Data supplied section start
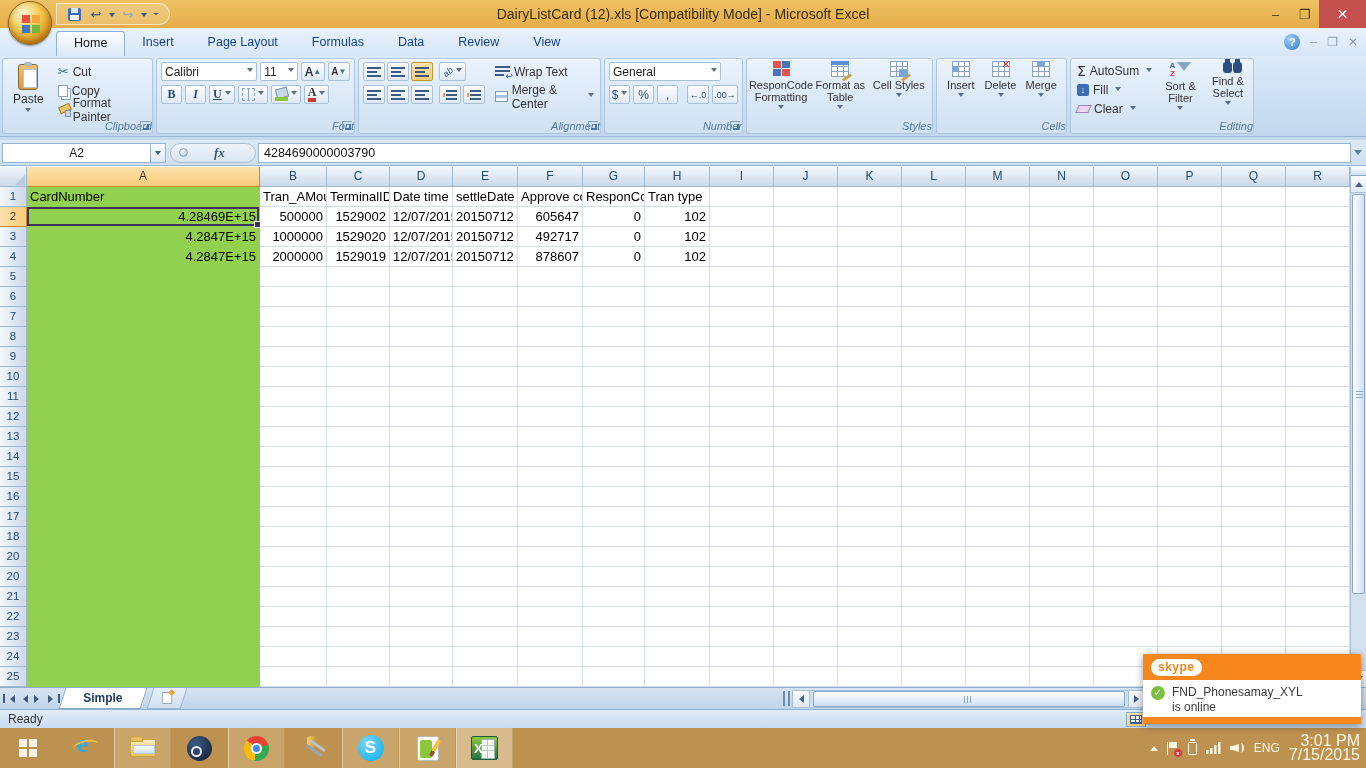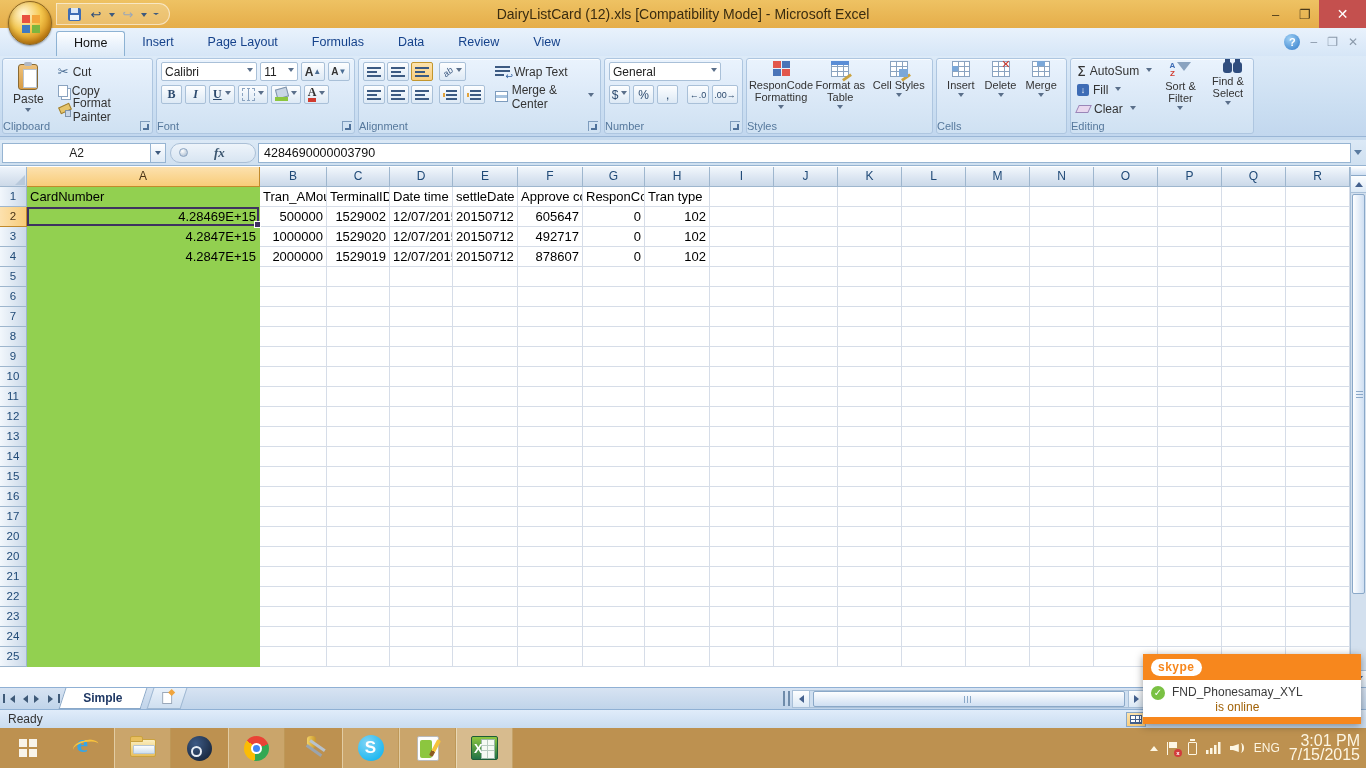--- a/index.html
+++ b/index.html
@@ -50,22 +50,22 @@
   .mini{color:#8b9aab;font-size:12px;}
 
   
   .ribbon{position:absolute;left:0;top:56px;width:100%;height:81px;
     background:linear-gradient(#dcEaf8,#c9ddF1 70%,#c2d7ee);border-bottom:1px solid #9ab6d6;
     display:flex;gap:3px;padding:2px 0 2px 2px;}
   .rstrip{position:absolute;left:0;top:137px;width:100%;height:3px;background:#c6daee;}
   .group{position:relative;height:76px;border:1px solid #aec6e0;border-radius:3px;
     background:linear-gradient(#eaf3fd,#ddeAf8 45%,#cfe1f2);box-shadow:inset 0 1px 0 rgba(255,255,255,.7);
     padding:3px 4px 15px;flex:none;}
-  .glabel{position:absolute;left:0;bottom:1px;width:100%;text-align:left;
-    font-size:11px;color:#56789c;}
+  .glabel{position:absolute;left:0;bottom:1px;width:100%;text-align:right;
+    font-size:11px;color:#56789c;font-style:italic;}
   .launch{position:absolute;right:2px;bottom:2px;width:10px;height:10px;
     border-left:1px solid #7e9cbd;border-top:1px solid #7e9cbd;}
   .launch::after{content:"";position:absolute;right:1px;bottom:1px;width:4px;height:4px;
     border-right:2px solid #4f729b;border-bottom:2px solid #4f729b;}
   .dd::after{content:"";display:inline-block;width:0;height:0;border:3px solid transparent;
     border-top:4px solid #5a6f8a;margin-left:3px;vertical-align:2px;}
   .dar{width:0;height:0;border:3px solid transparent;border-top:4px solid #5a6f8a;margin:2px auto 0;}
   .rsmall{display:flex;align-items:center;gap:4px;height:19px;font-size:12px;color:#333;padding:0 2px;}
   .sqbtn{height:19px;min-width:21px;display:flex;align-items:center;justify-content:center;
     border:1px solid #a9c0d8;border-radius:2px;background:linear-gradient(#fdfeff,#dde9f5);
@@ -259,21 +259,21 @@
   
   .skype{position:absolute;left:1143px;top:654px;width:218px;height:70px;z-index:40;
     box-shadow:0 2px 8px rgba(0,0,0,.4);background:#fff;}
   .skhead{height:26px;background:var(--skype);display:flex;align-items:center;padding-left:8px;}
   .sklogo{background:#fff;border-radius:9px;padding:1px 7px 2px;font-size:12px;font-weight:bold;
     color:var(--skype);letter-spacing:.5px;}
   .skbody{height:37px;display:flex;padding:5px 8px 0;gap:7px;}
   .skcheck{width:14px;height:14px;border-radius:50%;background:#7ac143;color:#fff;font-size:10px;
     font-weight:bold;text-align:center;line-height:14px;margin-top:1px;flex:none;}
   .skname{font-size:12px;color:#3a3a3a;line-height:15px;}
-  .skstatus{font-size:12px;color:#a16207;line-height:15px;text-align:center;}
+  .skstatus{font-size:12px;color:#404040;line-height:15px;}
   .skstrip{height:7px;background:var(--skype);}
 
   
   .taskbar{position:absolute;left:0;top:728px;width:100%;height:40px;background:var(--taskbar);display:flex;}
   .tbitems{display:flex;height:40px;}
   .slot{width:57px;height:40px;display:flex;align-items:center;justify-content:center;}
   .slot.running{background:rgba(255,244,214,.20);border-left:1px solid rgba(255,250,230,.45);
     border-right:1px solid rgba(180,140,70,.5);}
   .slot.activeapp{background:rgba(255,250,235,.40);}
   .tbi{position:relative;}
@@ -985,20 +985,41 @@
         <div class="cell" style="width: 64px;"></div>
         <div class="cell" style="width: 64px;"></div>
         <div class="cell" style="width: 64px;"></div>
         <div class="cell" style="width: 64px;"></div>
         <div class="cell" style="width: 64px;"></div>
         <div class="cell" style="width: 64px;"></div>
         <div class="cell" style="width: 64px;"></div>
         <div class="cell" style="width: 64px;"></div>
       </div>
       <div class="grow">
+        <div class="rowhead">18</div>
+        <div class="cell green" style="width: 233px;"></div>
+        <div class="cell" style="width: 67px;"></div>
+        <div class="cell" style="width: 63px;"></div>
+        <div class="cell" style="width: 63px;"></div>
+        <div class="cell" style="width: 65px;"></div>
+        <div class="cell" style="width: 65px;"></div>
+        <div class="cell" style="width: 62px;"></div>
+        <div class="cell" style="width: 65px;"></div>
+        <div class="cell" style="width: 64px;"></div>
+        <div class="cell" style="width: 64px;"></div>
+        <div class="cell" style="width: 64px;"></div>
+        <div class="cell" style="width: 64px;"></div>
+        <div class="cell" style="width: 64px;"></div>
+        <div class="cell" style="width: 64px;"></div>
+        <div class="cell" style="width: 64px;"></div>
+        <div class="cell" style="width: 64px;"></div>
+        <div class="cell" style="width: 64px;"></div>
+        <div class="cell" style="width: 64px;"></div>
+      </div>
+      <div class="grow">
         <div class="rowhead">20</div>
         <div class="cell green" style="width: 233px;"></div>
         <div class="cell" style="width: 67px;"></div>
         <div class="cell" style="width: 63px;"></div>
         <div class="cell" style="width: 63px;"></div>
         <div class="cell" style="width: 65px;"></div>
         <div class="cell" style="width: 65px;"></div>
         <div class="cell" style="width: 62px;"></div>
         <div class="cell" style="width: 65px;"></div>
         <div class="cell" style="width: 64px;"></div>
Data supplied section end
[Problem details]: If pictures appear in the data, do not print them; repeat the rest exactly.

[Expected output]:
--- a/index.html
+++ b/index.html
@@ -50,22 +50,22 @@
   .mini{color:#8b9aab;font-size:12px;}
 
   
   .ribbon{position:absolute;left:0;top:56px;width:100%;height:81px;
     background:linear-gradient(#dcEaf8,#c9ddF1 70%,#c2d7ee);border-bottom:1px solid #9ab6d6;
     display:flex;gap:3px;padding:2px 0 2px 2px;}
   .rstrip{position:absolute;left:0;top:137px;width:100%;height:3px;background:#c6daee;}
   .group{position:relative;height:76px;border:1px solid #aec6e0;border-radius:3px;
     background:linear-gradient(#eaf3fd,#ddeAf8 45%,#cfe1f2);box-shadow:inset 0 1px 0 rgba(255,255,255,.7);
     padding:3px 4px 15px;flex:none;}
-  .glabel{position:absolute;left:0;bottom:1px;width:100%;text-align:left;
-    font-size:11px;color:#56789c;}
+  .glabel{position:absolute;left:0;bottom:1px;width:100%;text-align:right;
+    font-size:11px;color:#56789c;font-style:italic;}
   .launch{position:absolute;right:2px;bottom:2px;width:10px;height:10px;
     border-left:1px solid #7e9cbd;border-top:1px solid #7e9cbd;}
   .launch::after{content:"";position:absolute;right:1px;bottom:1px;width:4px;height:4px;
     border-right:2px solid #4f729b;border-bottom:2px solid #4f729b;}
   .dd::after{content:"";display:inline-block;width:0;height:0;border:3px solid transparent;
     border-top:4px solid #5a6f8a;margin-left:3px;vertical-align:2px;}
   .dar{width:0;height:0;border:3px solid transparent;border-top:4px solid #5a6f8a;margin:2px auto 0;}
   .rsmall{display:flex;align-items:center;gap:4px;height:19px;font-size:12px;color:#333;padding:0 2px;}
   .sqbtn{height:19px;min-width:21px;display:flex;align-items:center;justify-content:center;
     border:1px solid #a9c0d8;border-radius:2px;background:linear-gradient(#fdfeff,#dde9f5);
@@ -259,21 +259,21 @@
   
   .skype{position:absolute;left:1143px;top:654px;width:218px;height:70px;z-index:40;
     box-shadow:0 2px 8px rgba(0,0,0,.4);background:#fff;}
   .skhead{height:26px;background:var(--skype);display:flex;align-items:center;padding-left:8px;}
   .sklogo{background:#fff;border-radius:9px;padding:1px 7px 2px;font-size:12px;font-weight:bold;
     color:var(--skype);letter-spacing:.5px;}
   .skbody{height:37px;display:flex;padding:5px 8px 0;gap:7px;}
   .skcheck{width:14px;height:14px;border-radius:50%;background:#7ac143;color:#fff;font-size:10px;
     font-weight:bold;text-align:center;line-height:14px;margin-top:1px;flex:none;}
   .skname{font-size:12px;color:#3a3a3a;line-height:15px;}
-  .skstatus{font-size:12px;color:#a16207;line-height:15px;text-align:center;}
+  .skstatus{font-size:12px;color:#404040;line-height:15px;}
   .skstrip{height:7px;background:var(--skype);}
 
   
   .taskbar{position:absolute;left:0;top:728px;width:100%;height:40px;background:var(--taskbar);display:flex;}
   .tbitems{display:flex;height:40px;}
   .slot{width:57px;height:40px;display:flex;align-items:center;justify-content:center;}
   .slot.running{background:rgba(255,244,214,.20);border-left:1px solid rgba(255,250,230,.45);
     border-right:1px solid rgba(180,140,70,.5);}
   .slot.activeapp{background:rgba(255,250,235,.40);}
   .tbi{position:relative;}
@@ -985,20 +985,41 @@
         <div class="cell" style="width: 64px;"></div>
         <div class="cell" style="width: 64px;"></div>
         <div class="cell" style="width: 64px;"></div>
         <div class="cell" style="width: 64px;"></div>
         <div class="cell" style="width: 64px;"></div>
         <div class="cell" style="width: 64px;"></div>
         <div class="cell" style="width: 64px;"></div>
         <div class="cell" style="width: 64px;"></div>
       </div>
       <div class="grow">
+        <div class="rowhead">18</div>
+        <div class="cell green" style="width: 233px;"></div>
+        <div class="cell" style="width: 67px;"></div>
+        <div class="cell" style="width: 63px;"></div>
+        <div class="cell" style="width: 63px;"></div>
+        <div class="cell" style="width: 65px;"></div>
+        <div class="cell" style="width: 65px;"></div>
+        <div class="cell" style="width: 62px;"></div>
+        <div class="cell" style="width: 65px;"></div>
+        <div class="cell" style="width: 64px;"></div>
+        <div class="cell" style="width: 64px;"></div>
+        <div class="cell" style="width: 64px;"></div>
+        <div class="cell" style="width: 64px;"></div>
+        <div class="cell" style="width: 64px;"></div>
+        <div class="cell" style="width: 64px;"></div>
+        <div class="cell" style="width: 64px;"></div>
+        <div class="cell" style="width: 64px;"></div>
+        <div class="cell" style="width: 64px;"></div>
+        <div class="cell" style="width: 64px;"></div>
+      </div>
+      <div class="grow">
         <div class="rowhead">20</div>
         <div class="cell green" style="width: 233px;"></div>
         <div class="cell" style="width: 67px;"></div>
         <div class="cell" style="width: 63px;"></div>
         <div class="cell" style="width: 63px;"></div>
         <div class="cell" style="width: 65px;"></div>
         <div class="cell" style="width: 65px;"></div>
         <div class="cell" style="width: 62px;"></div>
         <div class="cell" style="width: 65px;"></div>
         <div class="cell" style="width: 64px;"></div>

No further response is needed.